Produtos fortificados são outro ponto positivo. Alimentos enriquecidos com cálcio, vitamina D, B12, ferro e iodo podem complementar a dieta de forma útil.
Em caso de dúvida, “listas de ingredientes mais curtas e reconhecíveis costumam ser um bom indicativo (mas nem sempre)”, diz ela.
Peterson reforça que é um bom sinal quando os primeiros ingredientes listados são alimentos in natura, como aveia, feijão, leite ou salmão.
Exemplos de ultraprocessados mais equilibrados
Segundo Ludlam-Raine, alguns exemplos de ultraprocessados com bom perfil nutricional são:
- Cereais matinais integrais fortificados: ricos em fibras, ferro e vitaminas do complexo B, desde que não contenham açúcar adicionado.
- Leites vegetais fortificados (soja ou amêndoa, sem carragenina): geralmente enriquecidos com cálcio e iodo, importantes para quem não consome laticínios.
- Leguminosas enlatadas (como feijão e grão-de-bico): apesar de ultraprocessadas, oferecem proteína vegetal e fibras. Lavar bem ajuda a reduzir o sódio.
- Pães integrais fatiados: desde que com baixo teor de sal e açúcar, são fonte de fibras e carboidratos complexos.
- Iogurte natural ou estilo grego com culturas vivas: podem beneficiar saúde intestinal e óssea.
Ela lembra que esses alimentos combinam praticidade e contribuem positivamente para a ingestão de nutrientes.
Ultraprocessados com moderação
Muitos ultraprocessados são acessíveis, práticos e podem fornecer nutrientes essenciais — especialmente para quem tem pouco tempo ou orçamento limitado.
Exemplos incluem feijão enlatado, pães integrais e leites vegetais fortificados, que oferecem fibras, proteínas e vitaminas com preparo mínimo.
Peterson ressalta que “processamento não é necessariamente ruim”. Técnicas como congelamento, fortificação e enlatamento podem preservar nutrientes e até beneficiar a saúde pública.
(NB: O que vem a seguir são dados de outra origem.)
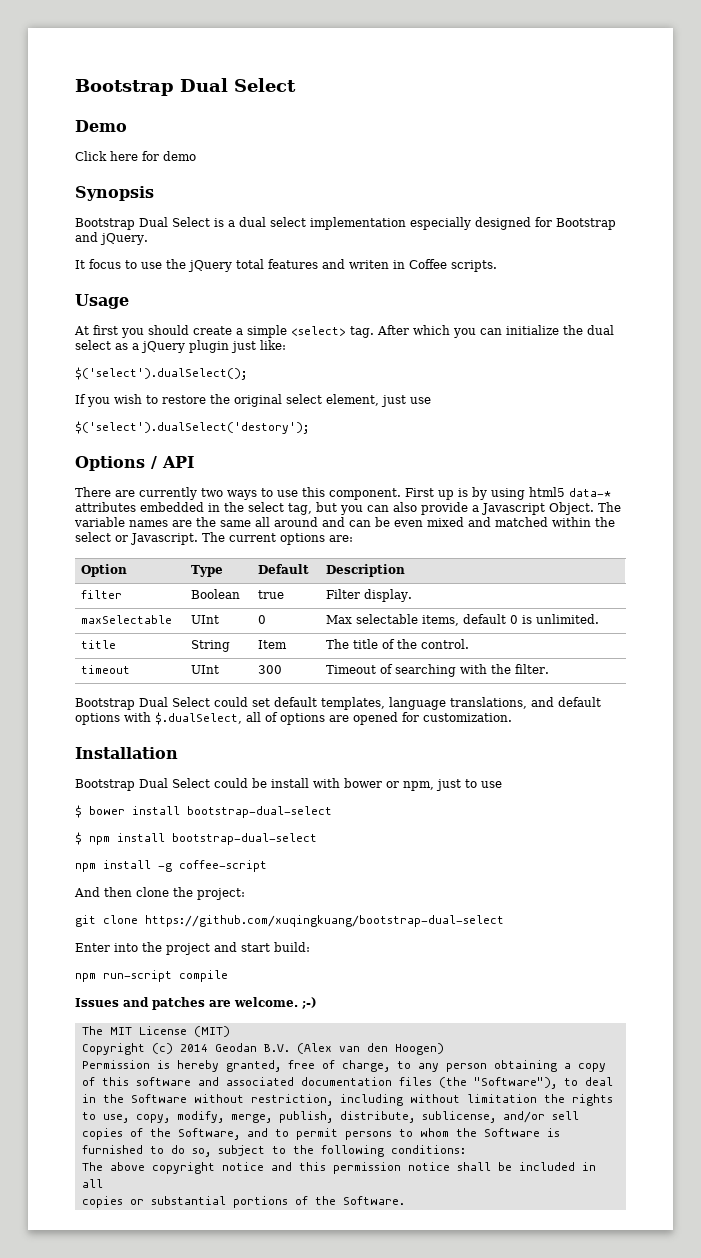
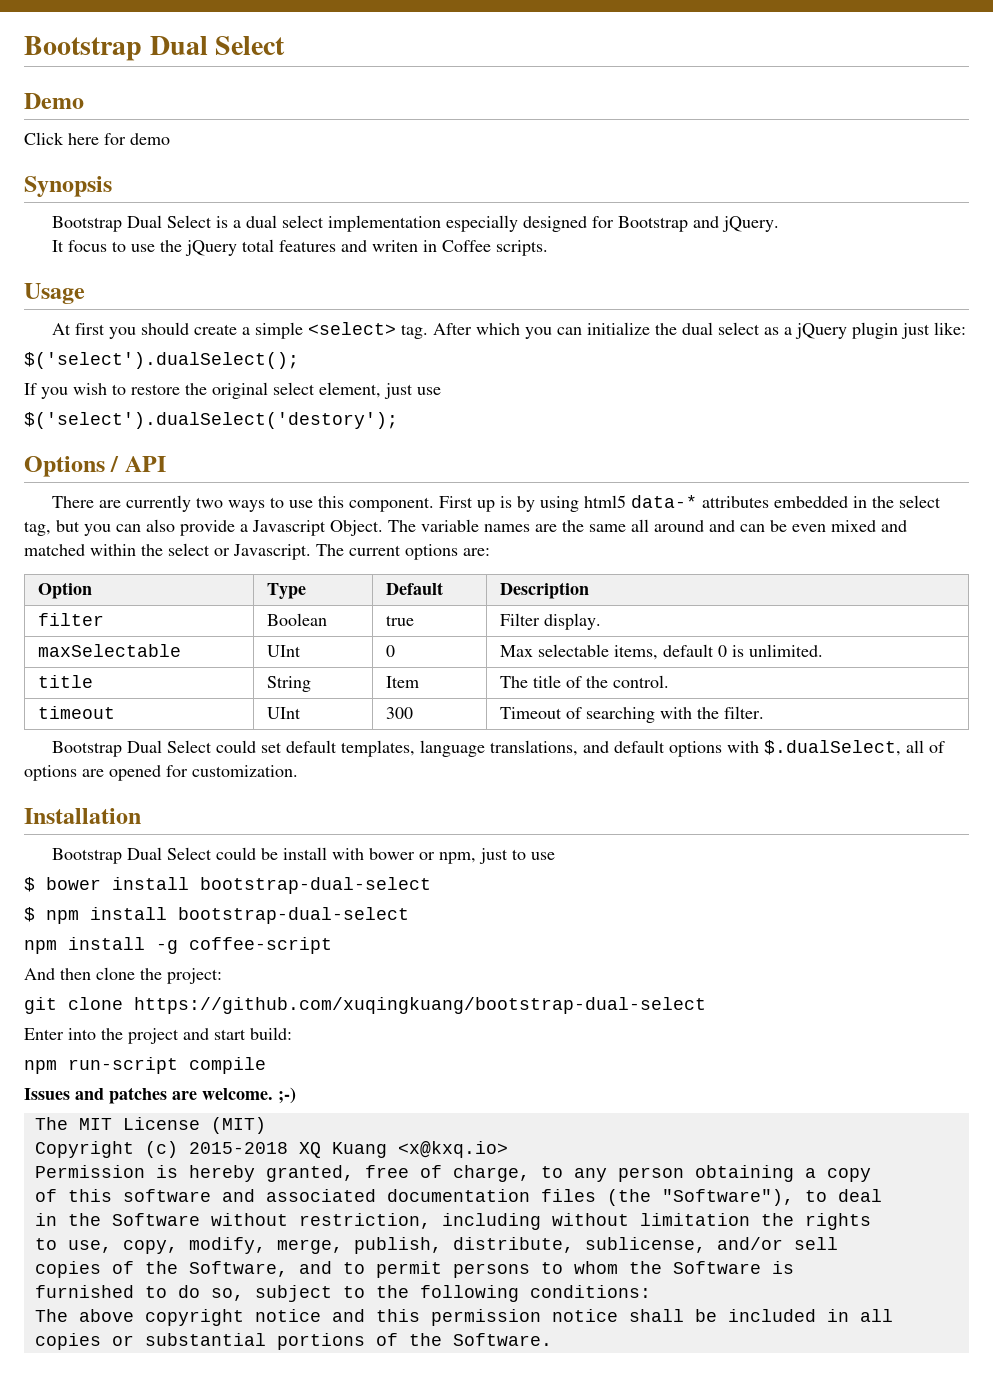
[179,1043,444,1055] 2014 Geodan B.V. (Alex van den Hoogen) -> [188,1141,508,1158] 2015-2018 XQ Kuang <x@kxq.io>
Ambas especialistas concordam que o equilíbrio é fundamental. Substituir refrigerantes por água com gás, trocar pão branco por integral e planejar refeições simples que combinem alimentos frescos, congelados e AUPs saudáveis faz diferença.
Ludlam-Raine recomenda a regra 80:20: 80% de alimentos in natura e 20% de espaço para ultraprocessados mais nutritivos. Os menos saudáveis devem ser consumidos de forma ocasional. Manter um diário alimentar pode ajudar a implementar mudanças simples, mas eficazes.
Optar por ultraprocessados mais equilibrados com moderação permite aproveitar a praticidade sem comprometer a saúde no longo prazo.